Copy each of the following entries back without change.

▸ **MATERIAL PROVIDED**

= = = = = = =

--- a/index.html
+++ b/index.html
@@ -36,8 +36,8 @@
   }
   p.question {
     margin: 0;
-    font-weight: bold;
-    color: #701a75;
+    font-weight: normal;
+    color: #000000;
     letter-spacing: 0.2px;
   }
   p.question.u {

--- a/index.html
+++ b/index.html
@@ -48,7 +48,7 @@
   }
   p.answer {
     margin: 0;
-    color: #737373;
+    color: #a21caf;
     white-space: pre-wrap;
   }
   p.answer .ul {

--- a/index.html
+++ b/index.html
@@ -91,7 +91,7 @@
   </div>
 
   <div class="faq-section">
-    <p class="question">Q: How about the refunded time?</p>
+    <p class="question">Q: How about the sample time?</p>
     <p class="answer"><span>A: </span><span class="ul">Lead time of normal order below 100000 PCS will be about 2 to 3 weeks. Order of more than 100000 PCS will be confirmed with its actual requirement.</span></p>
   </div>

= = = = = = =

▸ **ANSWER SECTION**
--- a/index.html
+++ b/index.html
@@ -36,8 +36,8 @@
   }
   p.question {
     margin: 0;
-    font-weight: bold;
-    color: #701a75;
+    font-weight: normal;
+    color: #000000;
     letter-spacing: 0.2px;
   }
   p.question.u {

--- a/index.html
+++ b/index.html
@@ -48,7 +48,7 @@
   }
   p.answer {
     margin: 0;
-    color: #737373;
+    color: #a21caf;
     white-space: pre-wrap;
   }
   p.answer .ul {

--- a/index.html
+++ b/index.html
@@ -91,7 +91,7 @@
   </div>
 
   <div class="faq-section">
-    <p class="question">Q: How about the refunded time?</p>
+    <p class="question">Q: How about the sample time?</p>
     <p class="answer"><span>A: </span><span class="ul">Lead time of normal order below 100000 PCS will be about 2 to 3 weeks. Order of more than 100000 PCS will be confirmed with its actual requirement.</span></p>
   </div>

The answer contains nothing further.